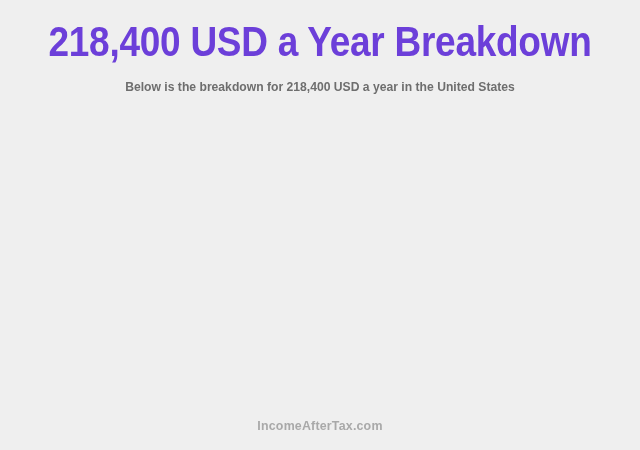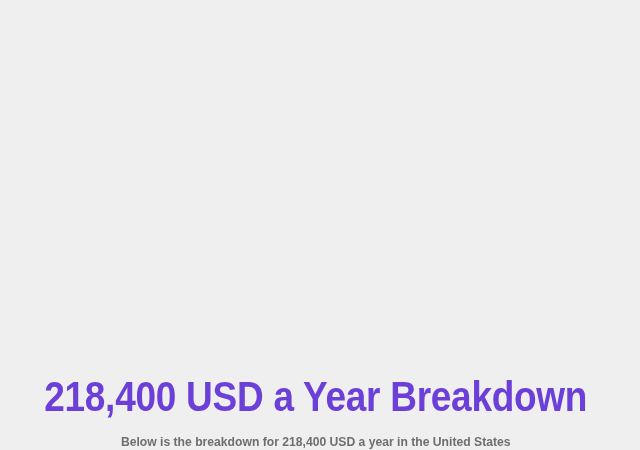--- a/index.html
+++ b/index.html
@@ -21,8 +21,8 @@
     background: #efefef;
     box-sizing: border-box;
     display: flex;
-    flex-direction: row;
-    align-items: flex-end;
+    flex-direction: column;
+    align-items: flex-start;
   }
 
   .header-block {

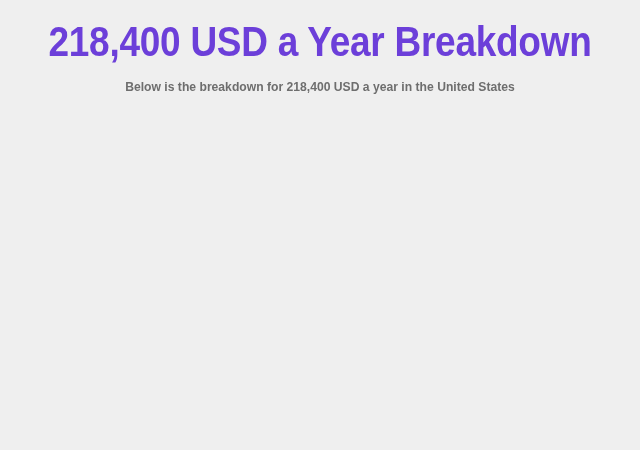--- a/index.html
+++ b/index.html
@@ -96,6 +96,9 @@
 
   <div class="chart-area"></div>
 
+  <div class="footer-block">
+    <p class="footer-brand">IncomeAfterTax.com</p>
+  </div>
 
 </div>
 

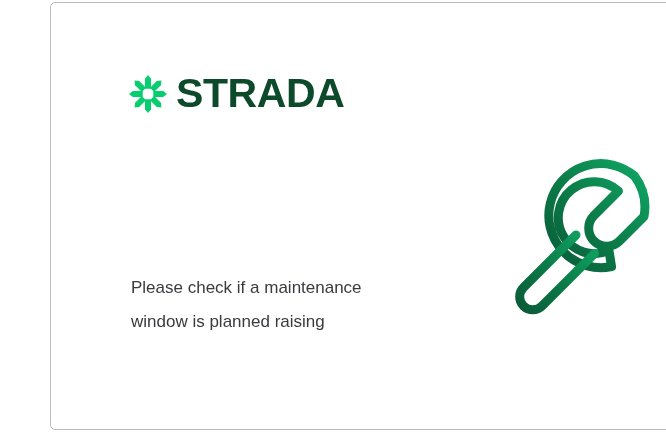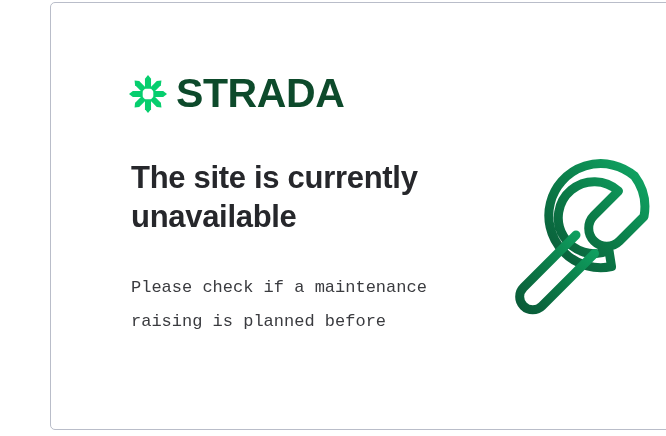--- a/index.html
+++ b/index.html
@@ -120,7 +120,6 @@
     <span class="brand-word">STRADA</span>
   </div>
 
-  <h1 class="headline">The site is currently unavailable</h1>
 
   <p class="body-copy">
     <span class="copy-line">Please check if a maintenance</span>

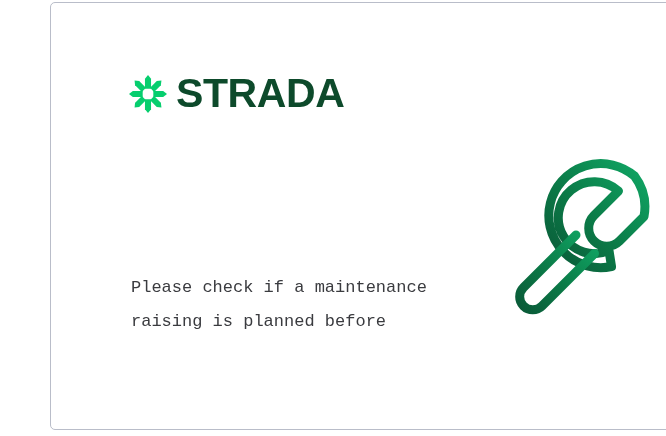--- a/index.html
+++ b/index.html
@@ -84,7 +84,6 @@
   .body-copy .copy-line {
     display: block;
     white-space: nowrap;
-    font-family: Liberation Mono, monospace;
   }
 
   

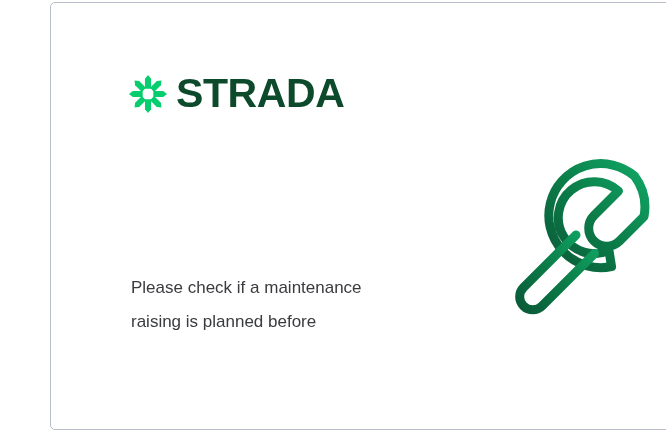--- a/index.html
+++ b/index.html
@@ -122,7 +122,7 @@
 
   <p class="body-copy">
     <span class="copy-line">Please check if a maintenance</span>
-    <span class="copy-line">raising is planned before</span>
+    <span class="copy-line">window is planned raising</span>
   </p>
 
   <svg class="wrench-art" viewBox="0 0 160 160" aria-hidden="true">

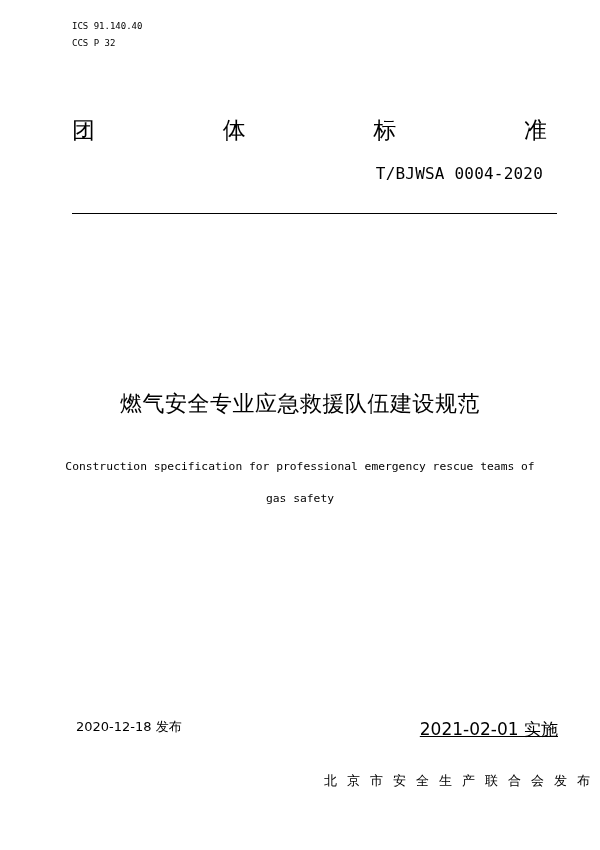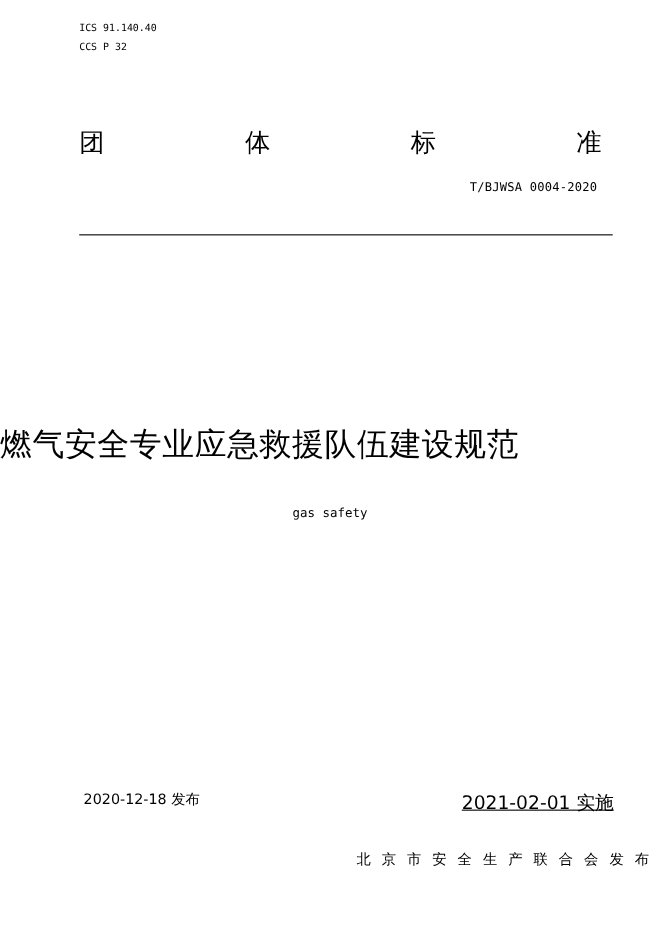--- a/index.html
+++ b/index.html
@@ -7,7 +7,7 @@
     .abs { position: absolute; }
     .codes { left: 72px; top: 18px; font-family: "DejaVu Sans Mono", monospace; font-size: 9px; line-height: 17px; }
     .std-title { left: 72px; top: 116px; width: 475px; display: flex; justify-content: space-between; font-size: 23px; line-height: 28px; }
-    .std-no { right: 57px; top: 164px; font-family: "DejaVu Sans Mono", monospace; font-size: 11px; letter-spacing: 0.2px; }
+    .std-no { right: 57px; top: 164px; font-family: "DejaVu Sans Mono", monospace; font-size: 16px; letter-spacing: 0.2px; }
     .rule { left: 72px; top: 213px; width: 485px; height: 0; border-top: 1.3px solid #000; }
     .cn-title { left: 0; width: 600px; top: 388px; font-size: 29px; line-height: 32px; letter-spacing: 0.5px; }
     .en-title { left: 0; width: 600px; top: 451px; text-align: center; font-family: "DejaVu Sans Mono", monospace; font-size: 11.3px; line-height: 32px; }

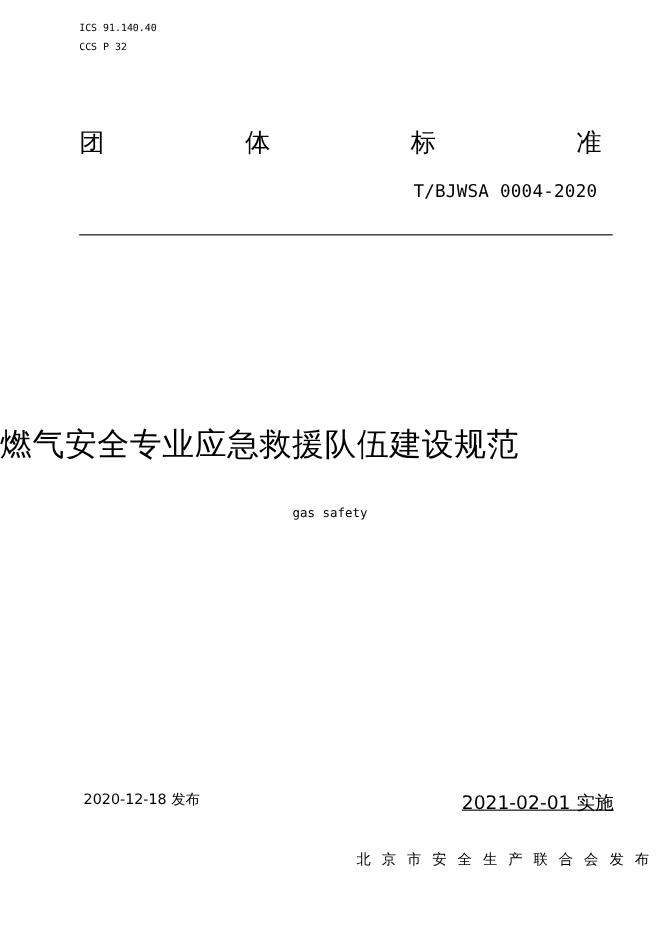--- a/index.html
+++ b/index.html
@@ -9,7 +9,7 @@
     .std-title { left: 72px; top: 116px; width: 475px; display: flex; justify-content: space-between; font-size: 23px; line-height: 28px; }
     .std-no { right: 57px; top: 164px; font-family: "DejaVu Sans Mono", monospace; font-size: 16px; letter-spacing: 0.2px; }
     .rule { left: 72px; top: 213px; width: 485px; height: 0; border-top: 1.3px solid #000; }
-    .cn-title { left: 0; width: 600px; top: 388px; font-size: 29px; line-height: 32px; letter-spacing: 0.5px; }
+    .cn-title { left: 0; width: 600px; top: 388px; text-align: center; font-size: 22px; line-height: 32px; letter-spacing: 0.5px; }
     .en-title { left: 0; width: 600px; top: 451px; text-align: center; font-family: "DejaVu Sans Mono", monospace; font-size: 11.3px; line-height: 32px; }
     .date-left { left: 76px; top: 718px; font-size: 13px; }
     .date-right { right: 42px; top: 718px; font-size: 17px; text-decoration: underline; }

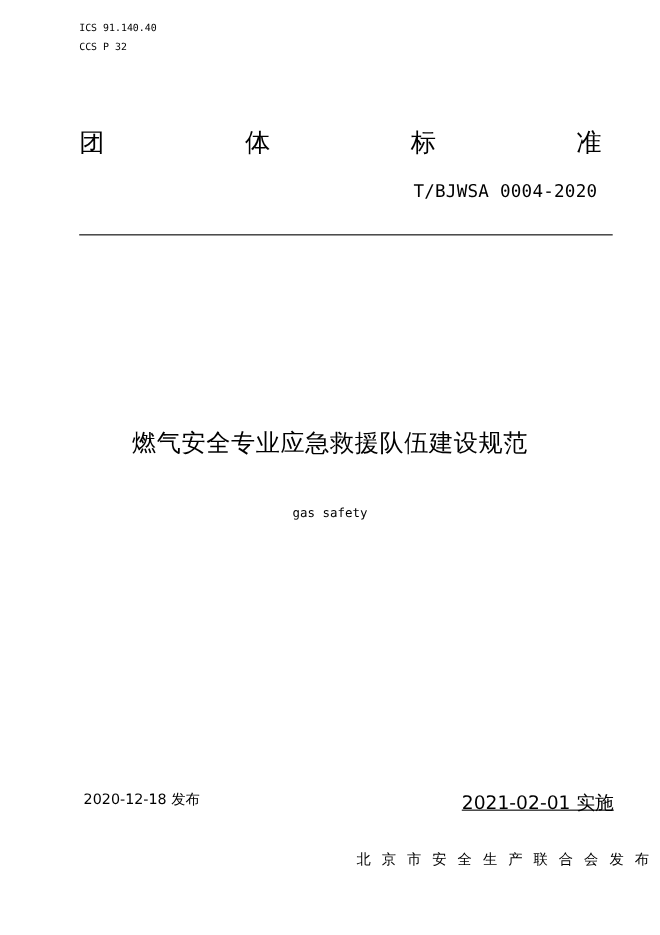--- a/index.html
+++ b/index.html
@@ -37,6 +37,7 @@
 <div class="abs cn-title">燃气安全专业应急救援队伍建设规范</div>
 
 <div class="abs en-title">
+  <div>Construction specification for professional emergency rescue teams of</div>
   <div>gas safety</div>
 </div>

------------

*ABOUT THIS EXERCISE*.
Could the material above be given again in full and exactly, with its pictures left out?

*ANSWER TO THIS PROBLEM*.
--- a/index.html
+++ b/index.html
@@ -21,8 +21,8 @@
     background: #efefef;
     box-sizing: border-box;
     display: flex;
-    flex-direction: row;
-    align-items: flex-end;
+    flex-direction: column;
+    align-items: flex-start;
   }
 
   .header-block {

--- a/index.html
+++ b/index.html
@@ -96,6 +96,9 @@
 
   <div class="chart-area"></div>
 
+  <div class="footer-block">
+    <p class="footer-brand">IncomeAfterTax.com</p>
+  </div>
 
 </div>
 

--- a/index.html
+++ b/index.html
@@ -120,7 +120,6 @@
     <span class="brand-word">STRADA</span>
   </div>
 
-  <h1 class="headline">The site is currently unavailable</h1>
 
   <p class="body-copy">
     <span class="copy-line">Please check if a maintenance</span>

--- a/index.html
+++ b/index.html
@@ -84,7 +84,6 @@
   .body-copy .copy-line {
     display: block;
     white-space: nowrap;
-    font-family: Liberation Mono, monospace;
   }
 
   

--- a/index.html
+++ b/index.html
@@ -122,7 +122,7 @@
 
   <p class="body-copy">
     <span class="copy-line">Please check if a maintenance</span>
-    <span class="copy-line">raising is planned before</span>
+    <span class="copy-line">window is planned raising</span>
   </p>
 
   <svg class="wrench-art" viewBox="0 0 160 160" aria-hidden="true">

--- a/index.html
+++ b/index.html
@@ -7,7 +7,7 @@
     .abs { position: absolute; }
     .codes { left: 72px; top: 18px; font-family: "DejaVu Sans Mono", monospace; font-size: 9px; line-height: 17px; }
     .std-title { left: 72px; top: 116px; width: 475px; display: flex; justify-content: space-between; font-size: 23px; line-height: 28px; }
-    .std-no { right: 57px; top: 164px; font-family: "DejaVu Sans Mono", monospace; font-size: 11px; letter-spacing: 0.2px; }
+    .std-no { right: 57px; top: 164px; font-family: "DejaVu Sans Mono", monospace; font-size: 16px; letter-spacing: 0.2px; }
     .rule { left: 72px; top: 213px; width: 485px; height: 0; border-top: 1.3px solid #000; }
     .cn-title { left: 0; width: 600px; top: 388px; font-size: 29px; line-height: 32px; letter-spacing: 0.5px; }
     .en-title { left: 0; width: 600px; top: 451px; text-align: center; font-family: "DejaVu Sans Mono", monospace; font-size: 11.3px; line-height: 32px; }

--- a/index.html
+++ b/index.html
@@ -9,7 +9,7 @@
     .std-title { left: 72px; top: 116px; width: 475px; display: flex; justify-content: space-between; font-size: 23px; line-height: 28px; }
     .std-no { right: 57px; top: 164px; font-family: "DejaVu Sans Mono", monospace; font-size: 16px; letter-spacing: 0.2px; }
     .rule { left: 72px; top: 213px; width: 485px; height: 0; border-top: 1.3px solid #000; }
-    .cn-title { left: 0; width: 600px; top: 388px; font-size: 29px; line-height: 32px; letter-spacing: 0.5px; }
+    .cn-title { left: 0; width: 600px; top: 388px; text-align: center; font-size: 22px; line-height: 32px; letter-spacing: 0.5px; }
     .en-title { left: 0; width: 600px; top: 451px; text-align: center; font-family: "DejaVu Sans Mono", monospace; font-size: 11.3px; line-height: 32px; }
     .date-left { left: 76px; top: 718px; font-size: 13px; }
     .date-right { right: 42px; top: 718px; font-size: 17px; text-decoration: underline; }

--- a/index.html
+++ b/index.html
@@ -37,6 +37,7 @@
 <div class="abs cn-title">燃气安全专业应急救援队伍建设规范</div>
 
 <div class="abs en-title">
+  <div>Construction specification for professional emergency rescue teams of</div>
   <div>gas safety</div>
 </div>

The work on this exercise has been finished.